Records from a data collection —
━━━━━━━━━━━━━━━━━━━━━━━━━━━━━━

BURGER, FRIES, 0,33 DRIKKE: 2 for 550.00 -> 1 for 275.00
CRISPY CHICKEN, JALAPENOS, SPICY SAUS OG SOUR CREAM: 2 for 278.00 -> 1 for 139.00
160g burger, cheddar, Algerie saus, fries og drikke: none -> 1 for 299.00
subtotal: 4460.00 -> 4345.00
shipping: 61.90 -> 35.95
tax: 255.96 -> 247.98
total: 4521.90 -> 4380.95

━━━━━━━━━━━━━━━━━━━━━━━━━━━━━━

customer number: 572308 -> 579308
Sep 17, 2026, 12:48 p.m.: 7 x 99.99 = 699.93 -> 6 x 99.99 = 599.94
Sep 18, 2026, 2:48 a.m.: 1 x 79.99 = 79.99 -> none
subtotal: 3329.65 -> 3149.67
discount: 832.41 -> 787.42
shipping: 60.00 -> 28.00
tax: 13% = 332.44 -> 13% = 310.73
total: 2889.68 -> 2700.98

━━━━━━━━━━━━━━━━━━━━━━━━━━━━━━

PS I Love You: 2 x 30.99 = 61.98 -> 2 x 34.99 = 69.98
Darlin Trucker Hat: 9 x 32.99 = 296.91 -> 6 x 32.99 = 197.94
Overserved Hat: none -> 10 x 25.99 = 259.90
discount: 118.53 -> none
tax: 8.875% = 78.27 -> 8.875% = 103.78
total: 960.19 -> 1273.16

━━━━━━━━━━━━━━━━━━━━━━━━━━━━━━

Look through the records for the word "none". Every line that has it should be copied.

160g burger, cheddar, Algerie saus, fries og drikke: none -> 1 for 299.00
Sep 18, 2026, 2:48 a.m.: 1 x 79.99 = 79.99 -> none
Overserved Hat: none -> 10 x 25.99 = 259.90
discount: 118.53 -> none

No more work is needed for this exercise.